This male patient, aged in his 70s, was admitted with shortness of breath, fever, chills, dry cough and malaise for 2 days. On Day 3, his nurses reported profound malaise and new onset of confusion. On Days 2-5, he received dexamethasone 6 mg daily. Psychiatry consultation on Day 5 revealed marked difficulty sustaining attention, a relative indifference to his medical condition, and an inability to understand simple directions. By Day 10, the patient was awake, alert, and attentive. His mood was one of relief with appropriate affect. His speech was fluent and logical. Other than fleeting shadows in his room, he experienced no hallucinations.
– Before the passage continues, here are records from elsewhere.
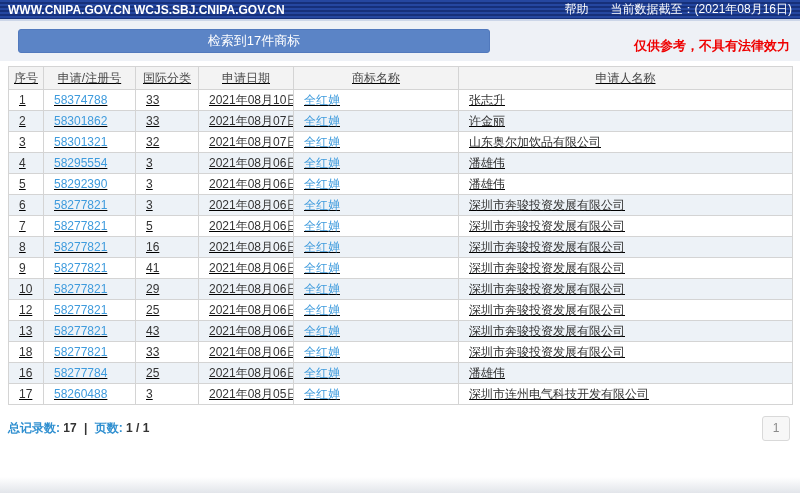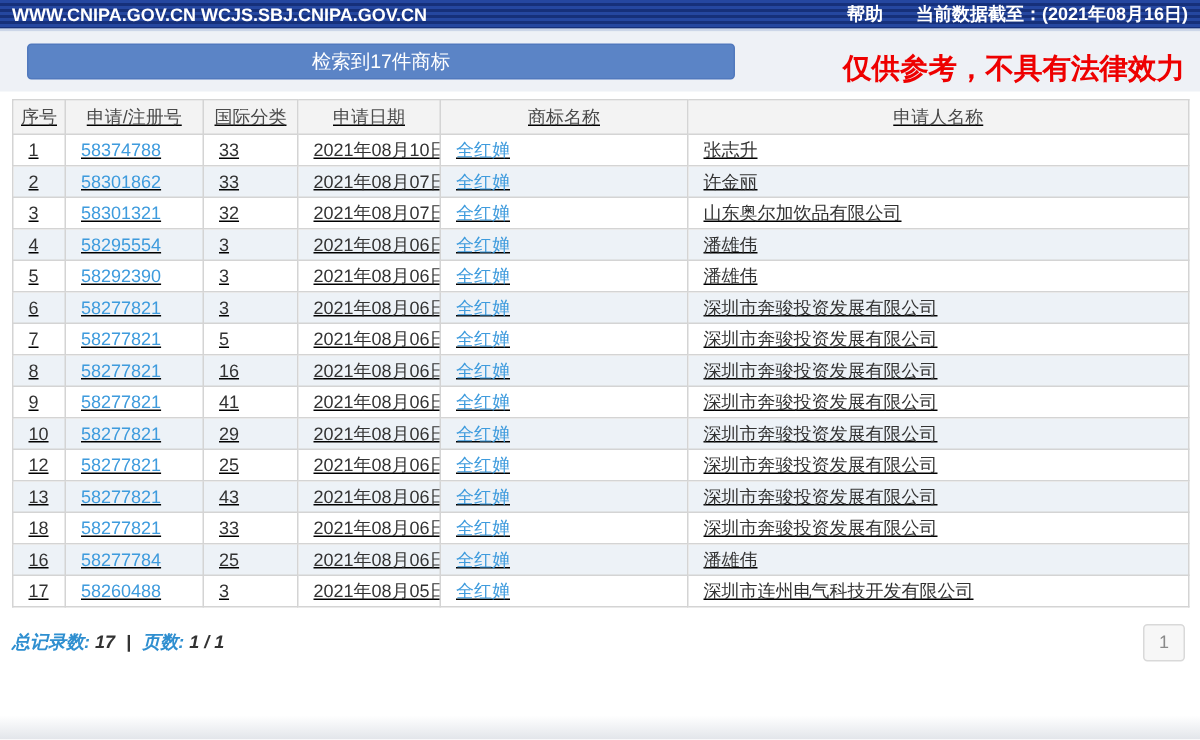"帮助" .topbar-right { font-weight: bold -> normal }
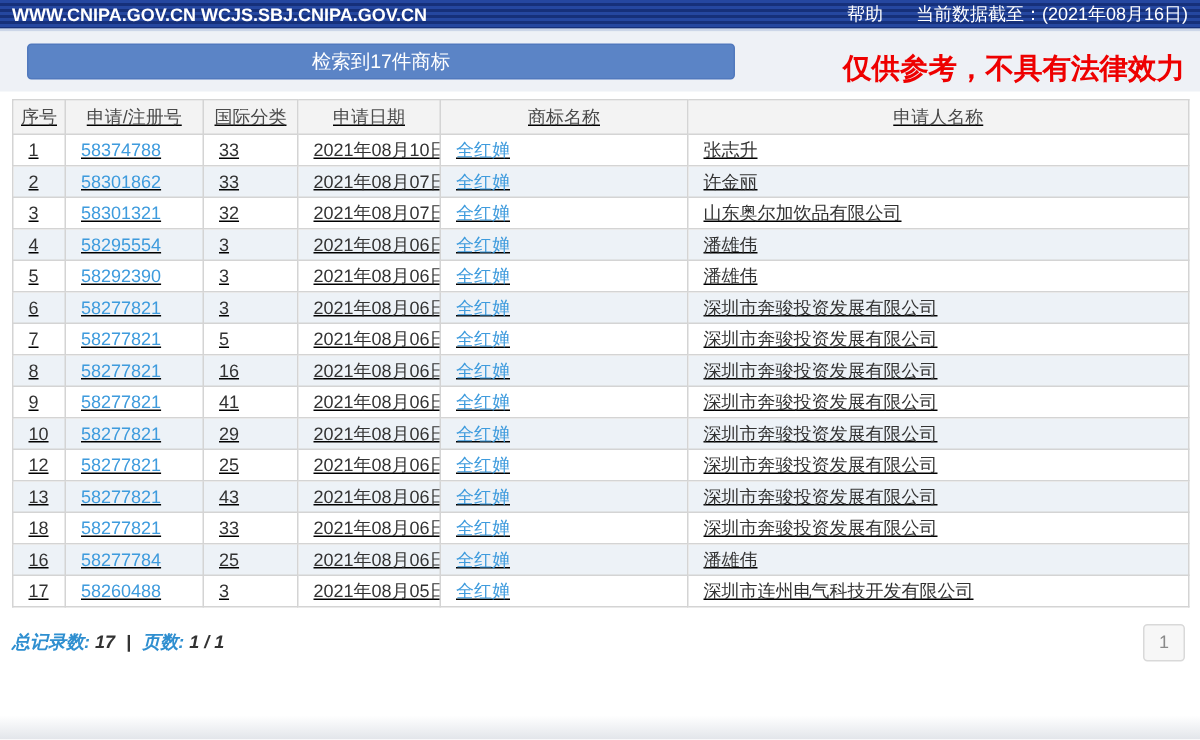"仅供参考，不具有法律效力" .disclaimer { font-size: 19px -> 13px }
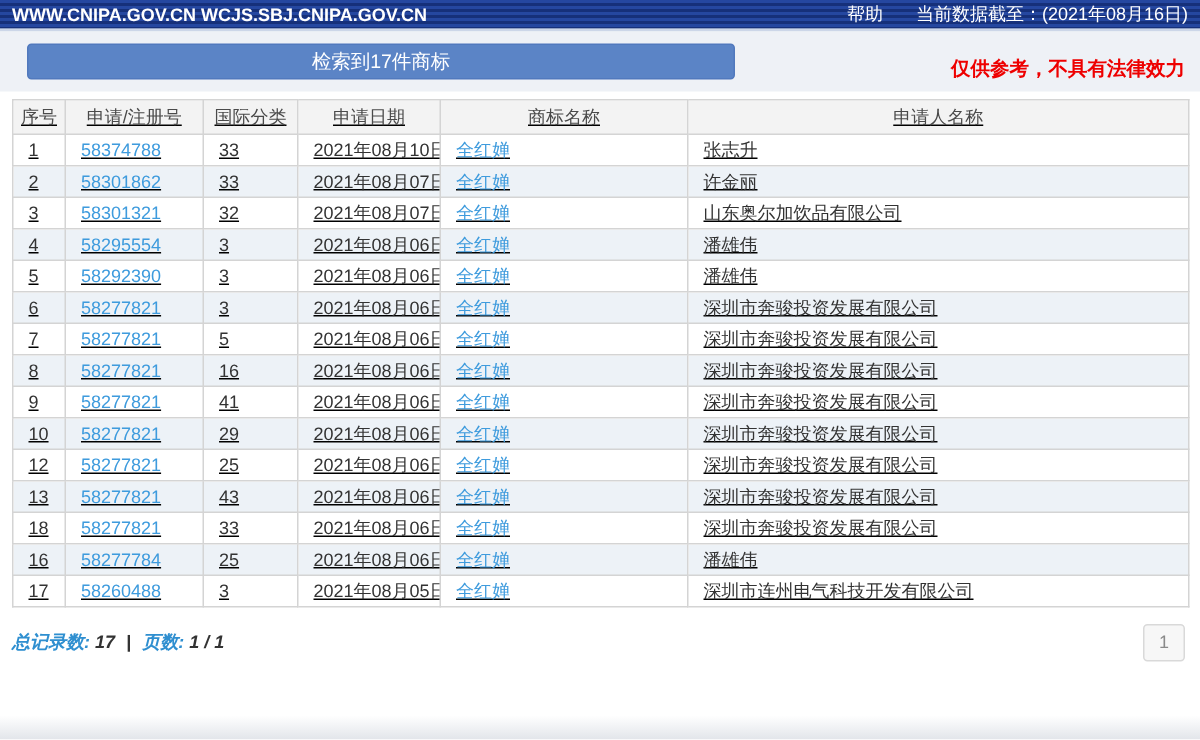"总记录数: 17 | 页数: 1" .record-status { font-style: italic -> none }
He had lost the senses of both taste and smell.

Responses to the patient’s Day 10 telephone cognition assessment are listed below:

  • Orientation: person, place, and date
  • Memory: registered 4 objects, recalled 3 out of 4 after 5 minutes
  • Calculations: complex addition intact (37 + 45 = 82)
  • Concentration: “DLROW”
  • Fund of information: the patient, a book collector, named 5 standard authors
  • Judgment:
    • fire-theater: “Contact help by phone or the theater personnel.”
    • burglar noises at night: “Call 911.”
  • Similarities/proverb:
    • similarities: 3/3 abstract
    • proverb: abstract
  • Verbal Trails B [10]: lost track after 6-F

Case #2

This male patient with schizophrenia, aged in his 60s, stable on clozapine for many years, presented with increasing confusion and profound malaise, and he had not taken his clozapine for approximately the past week. The admission diagnosis was COVID-19 pneumonia; the patient was awake but poorly responsive to conversation. On Day 2, he could not focus his attention for testing and was unable to use his phone. On Day 3, a 3-week clozapine up-taper began at 50 mg/day, gradually increasing to his regular dose of 450 mg/day, while monitoring neutrophil counts.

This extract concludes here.